We can start by looking at which groups have the highest levels of self-perceived stress. Workers 26 to 44 years old are more stressed than their younger or older colleagues, and women are more stressed than men.

Bigger differences exist across occupational groups. The proportion of workers reporting most days as “quite a bit” or “extremely” stressful ranges from over 40% in management and healthcare, to 22% in primary industries and in processing, manufacturing and utility occupations. (The fact that managers have the highest levels of job stress is an obvious barrier to getting better control of it. In practical terms, progress on stress reduction depends largely on the commitment of managers at all levels to address their own workloads and priorities.)

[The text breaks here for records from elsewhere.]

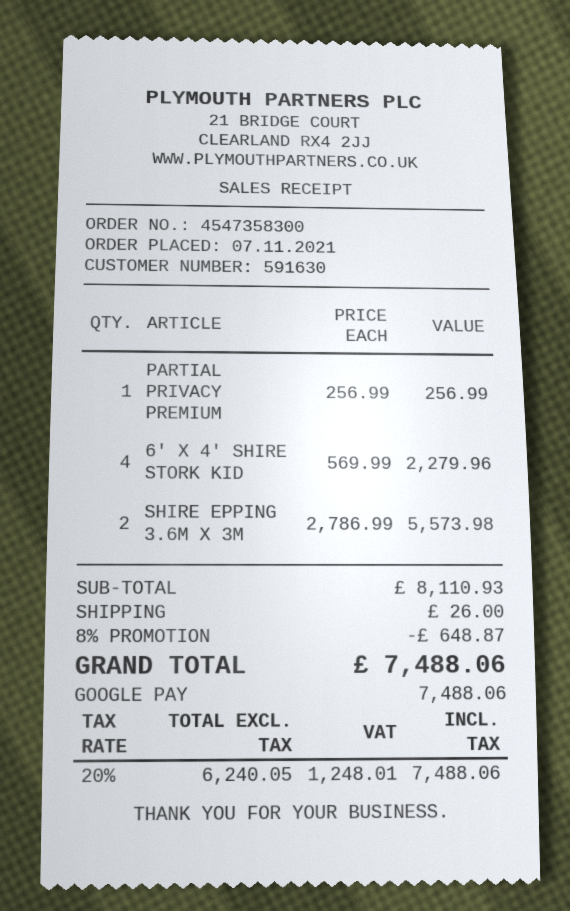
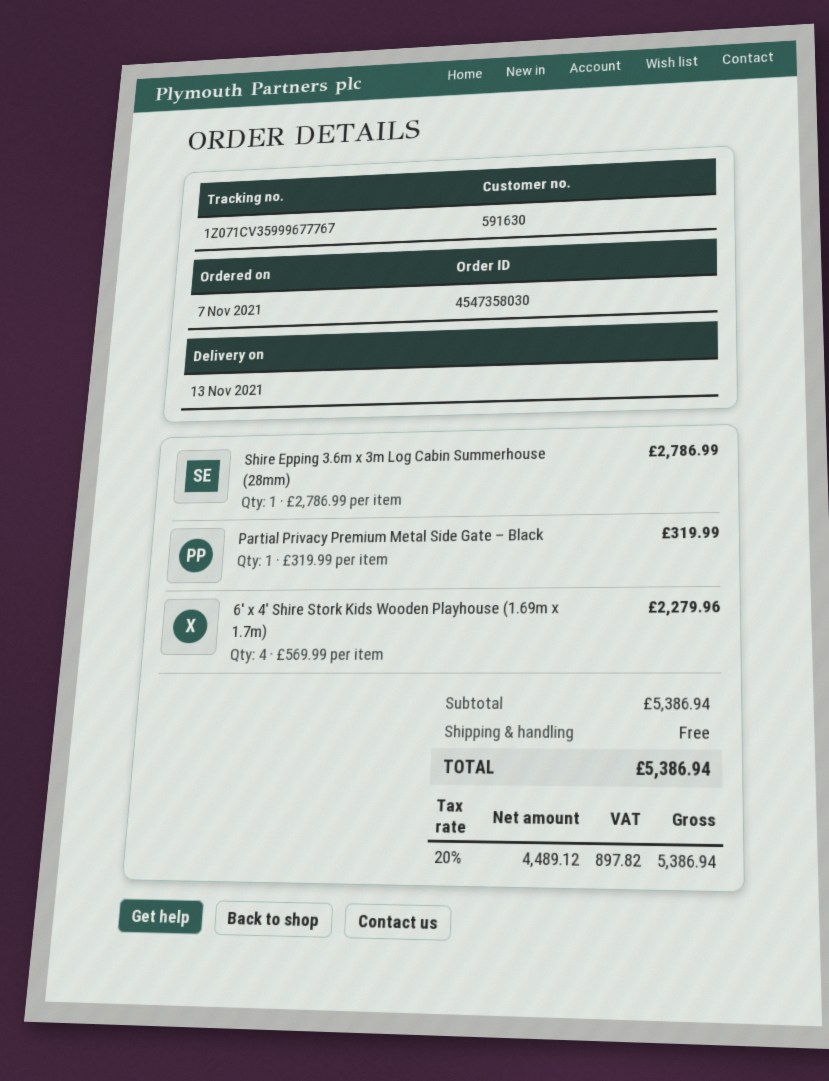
order number: 4547358300 -> 4547358030
PARTIAL PRIVACY PREMIUM: 1 x 256.99 = 256.99 -> 1 x 319.99 = 319.99
SHIRE EPPING 3.6M X 3M: 2 x 2786.99 = 5573.98 -> 1 x 2786.99 = 2786.99
subtotal: 8110.93 -> 5386.94
discount: 8% = 648.87 -> none
shipping: 26.00 -> 0.00
net: 6240.05 -> 4489.12
tax: 20% = 1248.01 -> 20% = 897.82
total: 7488.06 -> 5386.94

It’s also helpful to understand the sources of job stress. This is done by measuring the demands of a job and the skill discretion and decision authority needed to respond to those demands. Such measures were included in Statistics Canada’s 1994/95 National Population Health Survey and the 2002 CCHS. Comparing the results of these two studies, job stress has declined slightly for both men and women. In 2002, 19% of men and 27% of women reported high job stress, compared with 23% of men and 35% of women in 1994–’95. The decrease for men resulted from a small drop in psychological demands and an increase in skill discretion. For women, increases in skill discretion and decision latitude accounted for the decline.

The same research documents serious mental health consequences for workers in high-stress jobs. In 2002, men in these jobs were 2.5 times and women 1.6 times more likely to have experienced depression than those in low-stress jobs. These associations hold after taking into account age, socio-economic status and social support.

As in any public health initiative, the goal should be to lower the incidence and flatten the gradient of the factors causing job stress.

Better evidence needed

With so many important questions unanswered about the causes and current trends in job stress, Canada needs an ongoing national survey to provide this information. Ideally, the survey should be a “public good,” available free to all stakeholders. Statistics Canada is the ideal lead for such a project.

A good model is the European Working Conditions Survey, the most comprehensive assessment of job quality trends anywhere. Conducted in 25 countries of the European Union, the 2005 survey found that most workers were satisfied with their jobs (as are most Canadians). However, the survey also identified a rising perception of work intensity, such as working at high speeds and to tight deadlines, between 1991 and 2005.

After identifying stress as imposing considerable economic and social costs, Britain has begun discussions around solutions. The Health and Safety Executive, the national body responsible for occupational health and safety, has developed evidence-based management standards aimed at reducing the risk of work stress. The standards define the future state the organization should strive to achieve in six areas: work demands, employee autonomy, support, work relationships, role clarity, organizational change and culture. Set at 85% for each indicator (i.e. 85% of workers should be able to deal with the demands of their jobs), the standards are voluntary and designed to help employers meet their legal obligation to provide hazard-free workplaces.